Diagnostic test for systemic sclerosis. [Cesare Ferrari/Getty Images]
Scientists at the Baylor College of Medicine and collaborating institutions used complementary approaches that integrate exome sequencing and evolutionary action machine learning to identify protein changes and their associated mechanisms in systemic sclerosis (SSc), a severe autoimmune disease with complex genetic causes.
The researchers published their study “Integrative exome sequencing and machine learning identify MICB and interferon pathway genes as contributors to sSc risk” in the Annals of Rheumatic Diseases.
A number of genetic contributors have been identified, but others remain unknown, which has impeded the development of targeted therapies. Previous genome-wide association studies (GWAS) that analyzed the frequency of common genetic variants show the strongest genetic contributors located in the human leucocyte antigen (HLA) region on chromosome six.
In this study, researchers led by first author Shamika Ketkar, PhD, performed GWAS using exome sequencing data from 2,559 SSc patient cases and 893 healthy control cases in the Scleroderma Family Registry and DNA Repository at the University of Texas Health Science Center at Houston. They aimed to find novel genes and rare variants contributing to SSc risk.
“What truly surprised and excited us was the discovery and replication of MICB, a gene located within the HLA region but acting independently of the classical HLA genes. MICB had not previously been implicated in systemic sclerosis, and its identification represents a novel genetic contributor and a potential therapeutic target,” said Ketkar, assistant professor of molecular and human genetics at Baylor.
Collaborators in Spain replicated the findings
Collaborators in Spain replicated the findings using previously published European GWAS data comprising nearly 10,000 cases, further strengthening the significance of the findings. At Baylor, the laboratory of Olivier Lichtarge, MD, PhD, used its evolutionary action-machine learning (EAML) framework to analyze the exome sequencing data and prioritize genes with high-impact variants predictive of SSc.
The results once again pointed to MICB, as well as other genes on chromosome six like NOTCH4 and rare missense variants in genes enriched in interferon signaling (a key pathway in the immune system), including IFI44L and IFIT5.

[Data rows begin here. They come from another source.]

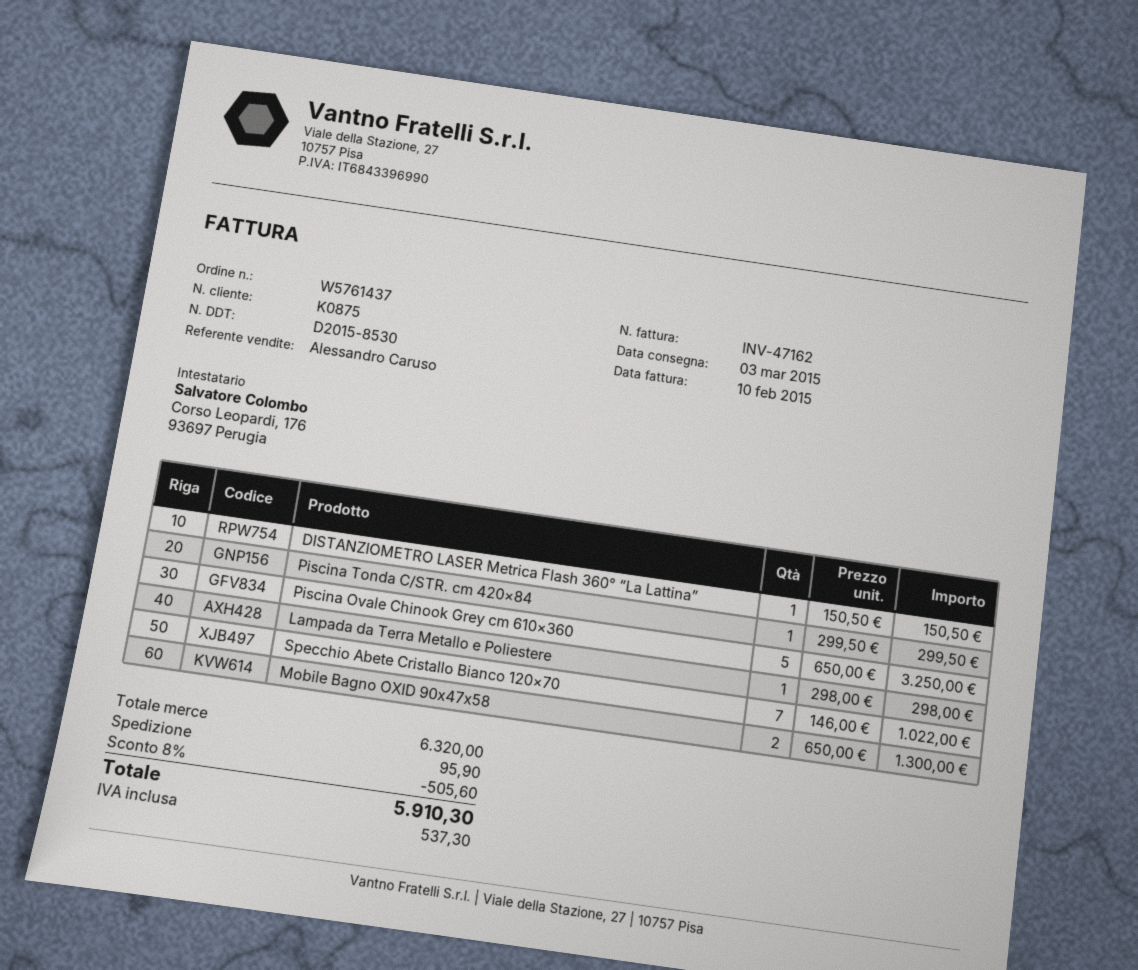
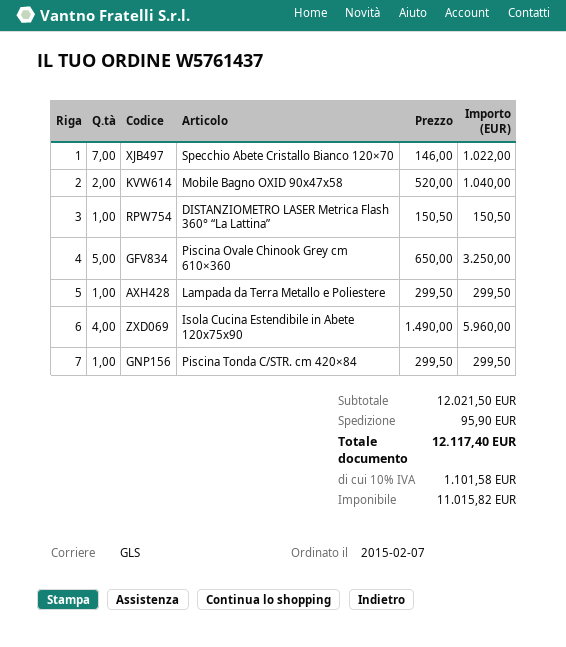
Lampada da Terra Metallo e Poliestere: 1 x 298.00 = 298.00 -> 1 x 299.50 = 299.50
Mobile Bagno OXID 90x47x58: 2 x 650.00 = 1300.00 -> 2 x 520.00 = 1040.00
Isola Cucina Estendibile in Abete 120x75x90: none -> 4 x 1490.00 = 5960.00
subtotal: 6320.00 -> 12021.50
discount: 8% = 505.60 -> none
tax: 537.30 -> 1101.58
total: 5910.30 -> 12117.40

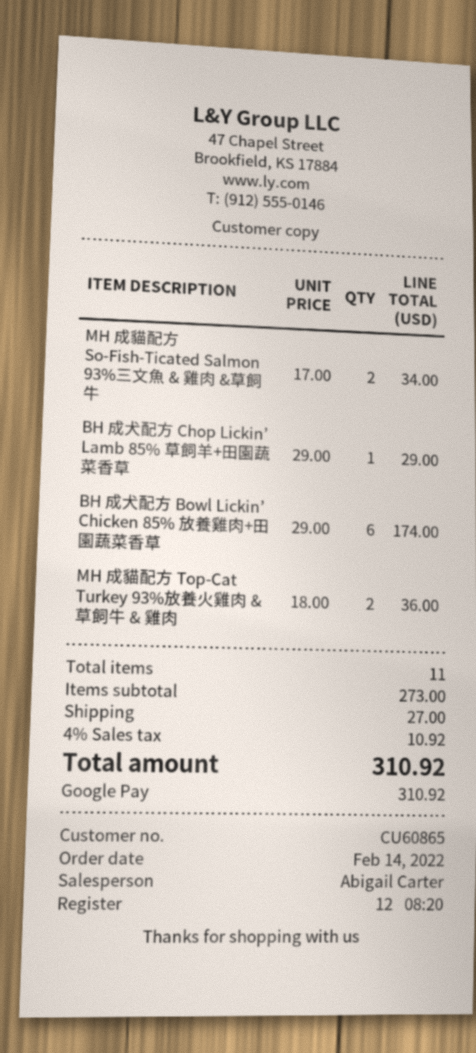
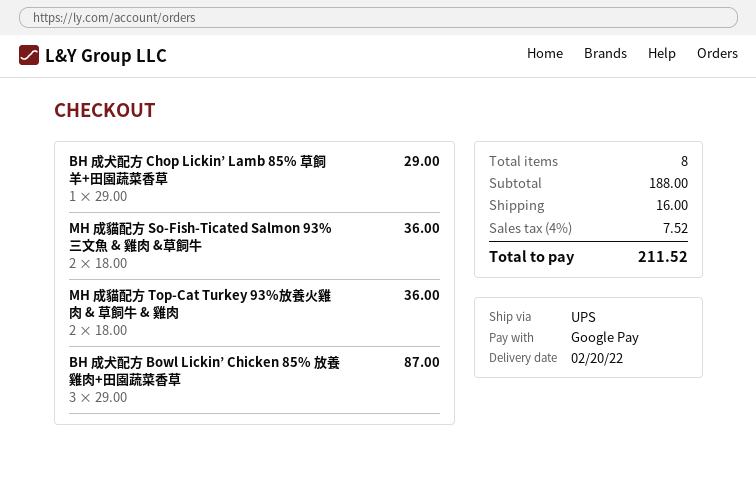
MH 成貓配方 So-Fish-Ticated Salmon 93%三文魚 & 雞肉 &草飼牛: 2 x 17.00 = 34.00 -> 2 x 18.00 = 36.00
BH 成犬配方 Bowl Lickin’ Chicken 85% 放養雞肉+田園蔬菜香草: 6 x 29.00 = 174.00 -> 3 x 29.00 = 87.00
total quantity: 11 -> 8
subtotal: 273.00 -> 188.00
shipping: 27.00 -> 16.00
tax: 4% = 10.92 -> 4% = 7.52
total: 310.92 -> 211.52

“With our machine learning framework, we are not only identifying whether a variant occurs frequently, but also, using evolutionary data across all species, we are weighing the likelihood the variant is functionally disruptive to the protein and eventually to the patient,” according to Lichtarge, Cullen Chair and professor of molecular and human genetics, biochemistry and molecular biology and pharmacology. “We previously used this method in diseases with much larger genome data sets, like Alzheimer’s disease and heart disease, and in this study, we show that it can be effective in complex diseases with a smaller patient data set.”
Functional impact
To understand the functional impact of the genetic variants identified in the study, researchers integrated publicly available single-cell RNA sequencing data from SSc skin biopsies to resolve cell type-specific expression patterns of risk genes. They also performed expression quantitative trait locus (eQTL) analysis using whole blood datasets to establish regulatory links between disease-associated variants and transcriptomic changes.

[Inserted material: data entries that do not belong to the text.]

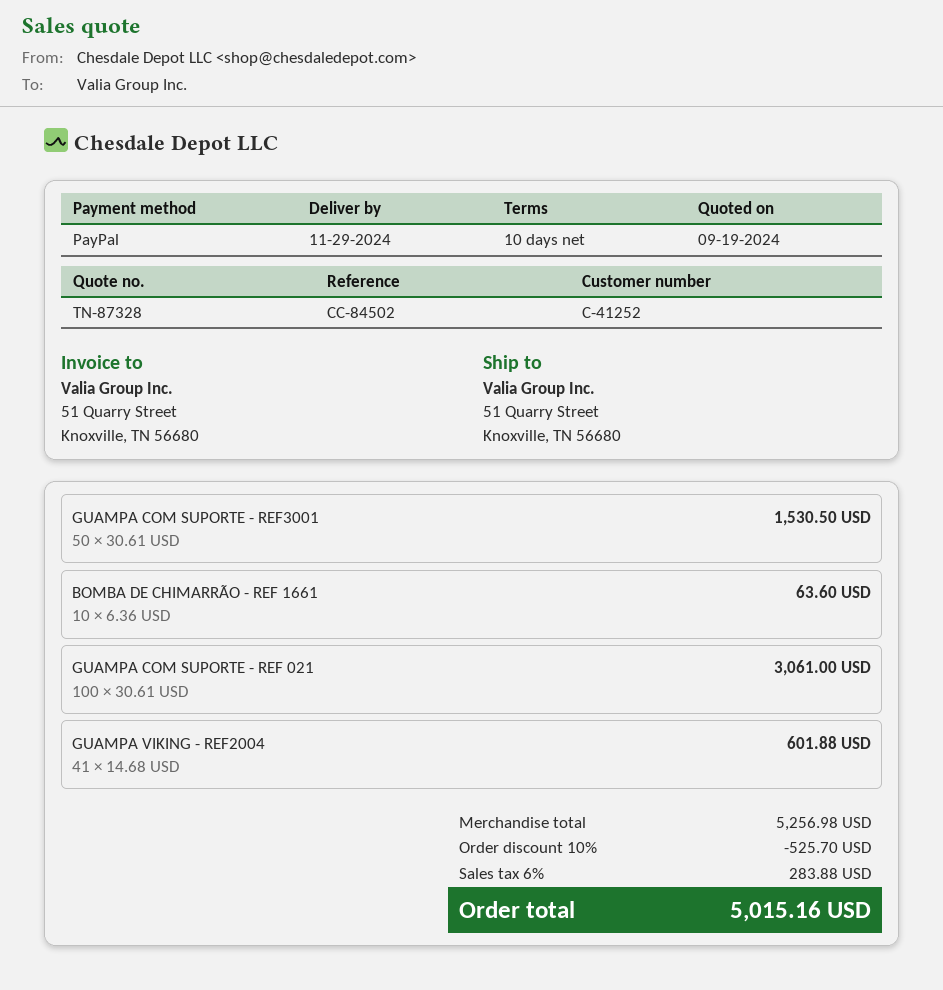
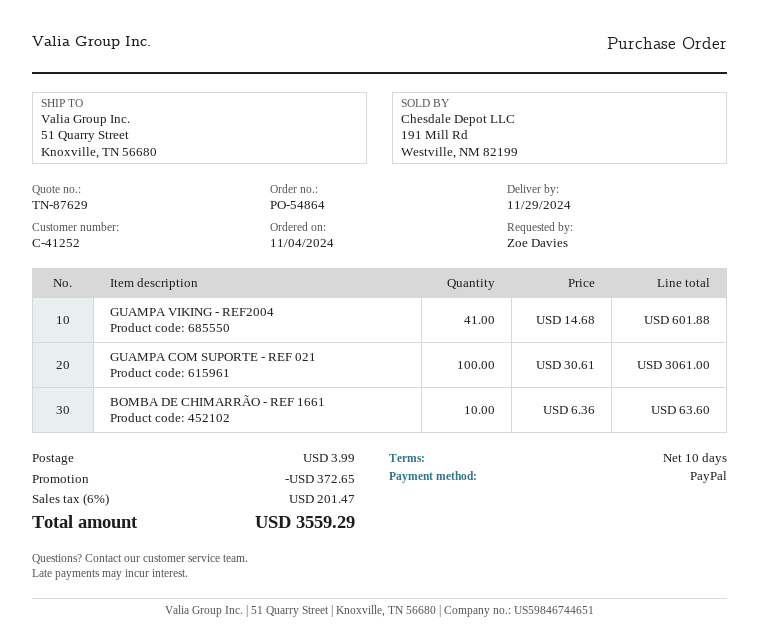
quote number: TN-87328 -> TN-87629
GUAMPA COM SUPORTE - REF3001: 50 x 30.61 = 1530.50 -> none
discount: 525.70 -> 372.65
shipping: none -> 3.99
tax: 6% = 283.88 -> 6% = 201.47
total: 5015.16 -> 3559.29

MICB and NOTCH4 were found to be expressed in fibroblasts and endothelial cells, two cell types that play central roles in fibrosis and vasculopathy, key clinical features of SSc. These complementary analyses confirmed functional regulatory effects of identified risk genes.
“To solve complex diseases like SSc, we need to combine different approaches and machine learning to the analysis of large DNA, RNA and protein data sets to discover otherwise hidden targets for treatment,” pointed out corresponding author Brendan Lee, MD, PhD, professor, chair, and Robert and Janice McNair Endowed Chair of molecular and human genetic at Baylor.
Other authors who contributed to this work are affiliated with one of the following institutions: Baylor College of Medicine, McGovern Medical School at UTHealth Houston, Institute of Parasitology and Biomedicine Lopez-Neyra and Regeneron Pharmaceuticals.